SPEED RACER REMONTE LA COURSE

Bien que rarement en accord avec les critiques cinéma qu'en général je lis plutôt après voir vu les films pour me faire ma propre opinion et éviter que l'on me gâche le plaisir de la découverte en me racontant le scénario, j'ai suivi le conseil d'Olivier Séguret dans Libération en allant regarder Speed Racer, le dernier film des frères Andy et Larry Wachowski, auteurs de la Trilogie Matrix et scénaristes de V for Vendetta. Il émanait de l'article quelque chose de l'ordre du jamais vu, on y faisait référence à la 3D, aussi ai-je pensé que nous étions peut-être en présence d'un de ces nouveaux objets qui changent la face du spectacle cinématographique. C'est le sentiment que me procura Tron à sa projection en salle en 1982, comme si il y avait désormais le cinéma avant et celui après Tron. La technique a souvent bouleversé l'histoire de l'art, comme l'invention du tube en plomb donna naissance à l'impressionnisme dès lors que l'on pouvait aller peindre sur nature en emportant les couleurs dans sa poche.


En 2008, en France comme aux États-Unis, la presse éreinta Speed Racer qu'elle trouvait à juste titre bien pauvre scénaristiquement, divertissement des familles un peu cul cul la praline. Comme si la plupart des blockbusters n'obéissait pas à la débilité ambiante, marketés pour un public d'ados de 16 ans ne s'intéressant qu'aux jeux vidéo et au cinéma d'action pour les garçons, aux bluettes à l'eau de rose pour les filles ! Entre les films qui font réfléchir en interrogeant le supposé réel et le cinéma forain qui le fait oublier, le fossé s'agrandit, le niveau social et culturel dictant qu'on doive appartenir à un clan ou à l'autre. Il y a pourtant un temps pour tout, et que le cinématographe retrouve ses origines d'attraction foraine n'est pas pour me déplaire.
Certains films brisent cette convention et mêlent astucieusement la magie à la réflexion.
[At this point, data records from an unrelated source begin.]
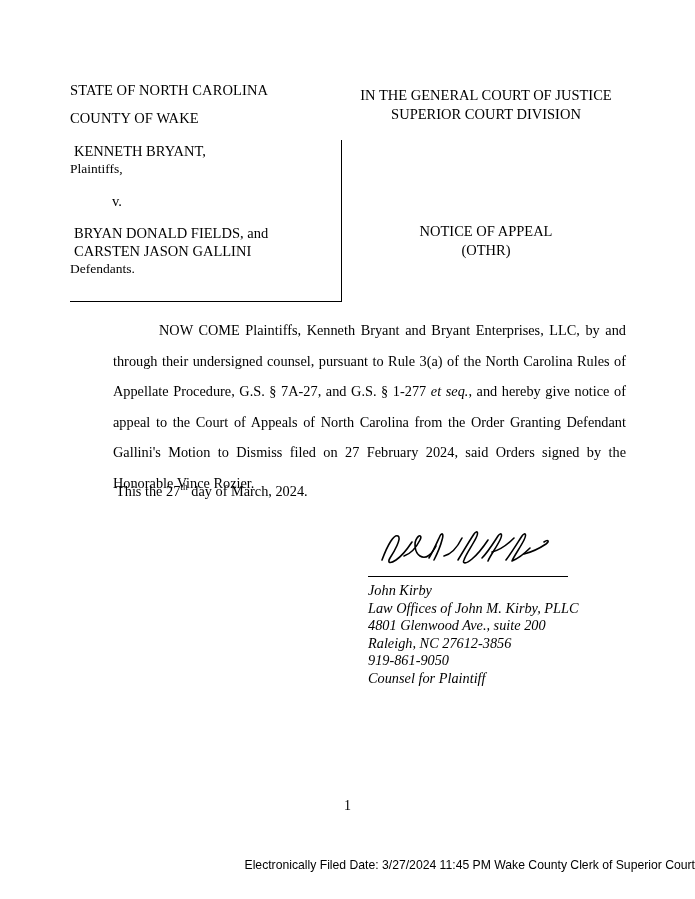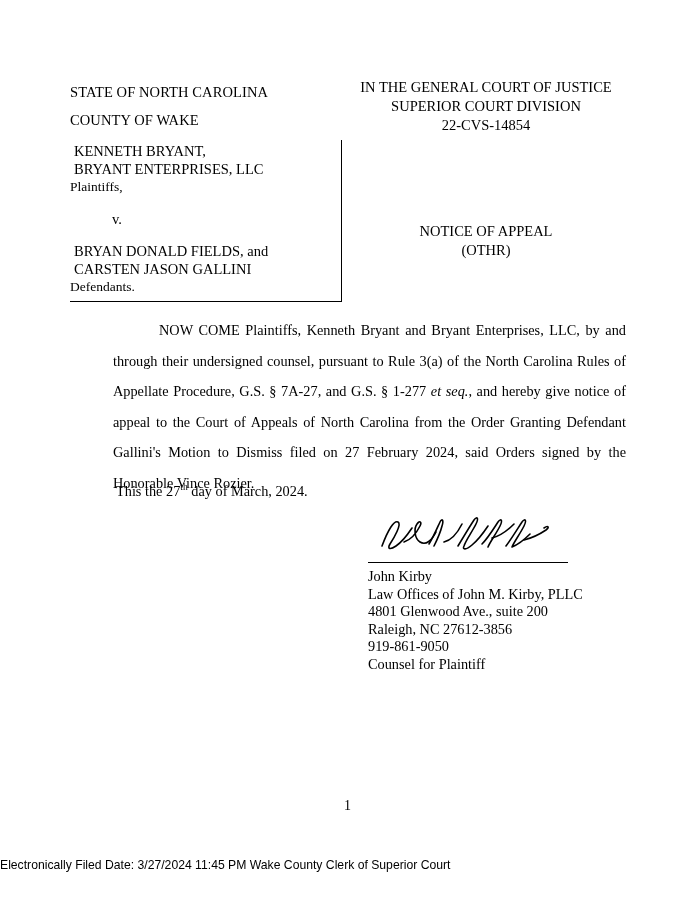--- a/index.html
+++ b/index.html
@@ -214,7 +214,6 @@
       <div class="right-col">
         <div class="right-line">IN THE GENERAL COURT OF JUSTICE</div>
         <div class="right-line">SUPERIOR COURT DIVISION</div>
-        <div class="right-line">22-CVS-14854</div>
       </div>
     </div>
   </div>

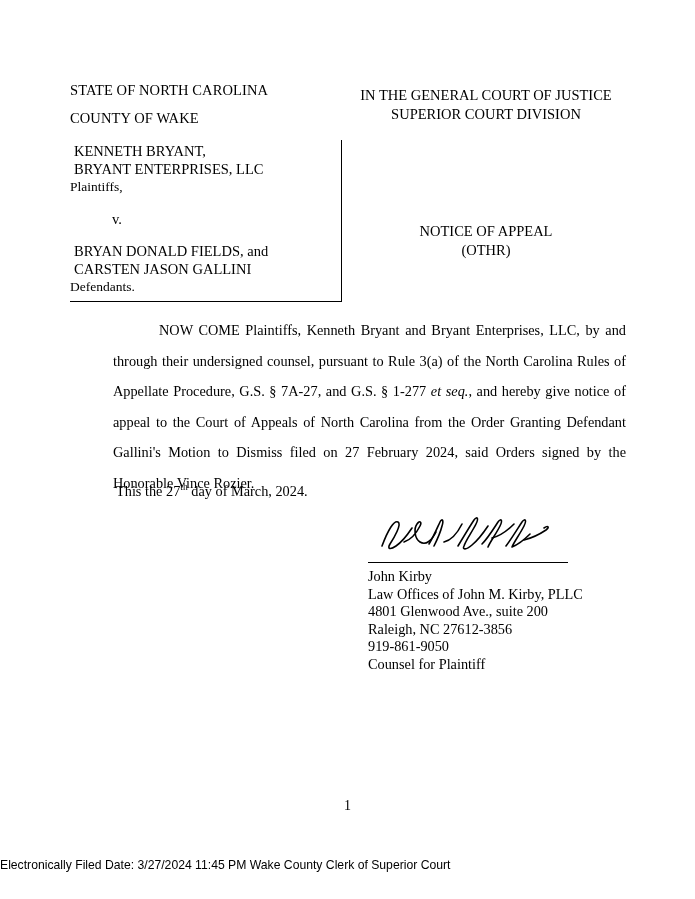--- a/index.html
+++ b/index.html
@@ -220,7 +220,6 @@
 
   <div class="caption-box">
     <div class="party">KENNETH BRYANT,</div>
-    <div class="party">BRYANT ENTERPRISES, LLC</div>
     <div class="role">Plaintiffs,</div>
     <div class="spacer-sm"></div>
     <div class="vee">v.</div>

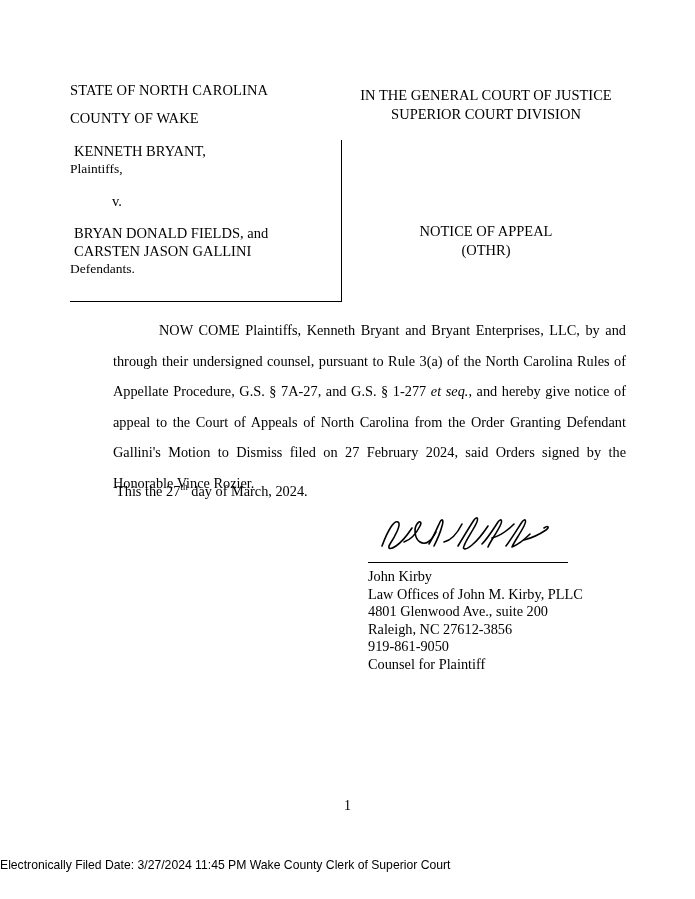--- a/index.html
+++ b/index.html
@@ -148,8 +148,9 @@
   .signature-area {
     position: absolute;
     left: 368px;
-    top: 512px;
+    top: 526px;
     width: 262px;
+    font-style: italic;
   }
 
   .sig-image {

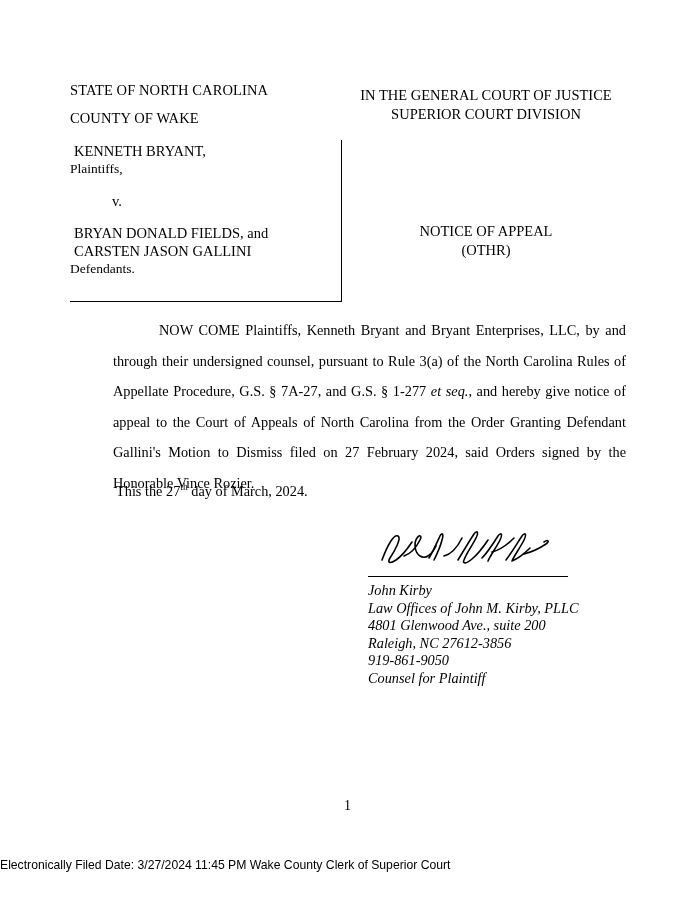--- a/index.html
+++ b/index.html
@@ -193,7 +193,7 @@
     left: 0;
     top: 858px;
     width: 695px;
-    text-align: left;
+    text-align: right;
     font-family: "Liberation Sans", sans-serif;
     font-size: 12.2px;
     color: #000;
Sans rejoindre ces chefs d'œuvre de plus en plus rares, Speed Racer décoiffe par son traitement graphique et ses effets 3D. L'utilisation de la couleur et du filé, les volets horizontaux qui remplacent les coupes de montage traditionnelles, les trucages sur fond vert donnent des idées de comment les utiliser autrement que pour un divertissement de pure forme. Inspiré d'un célèbre manga, le film explose dans les scènes de course automobile, avec humour et virtuosité, nous faisant oublier les trop nombreux passages dialogués pleins de bonnes intentions. Film à découvrir sans hésiter pour voir l'écran sous un angle différent.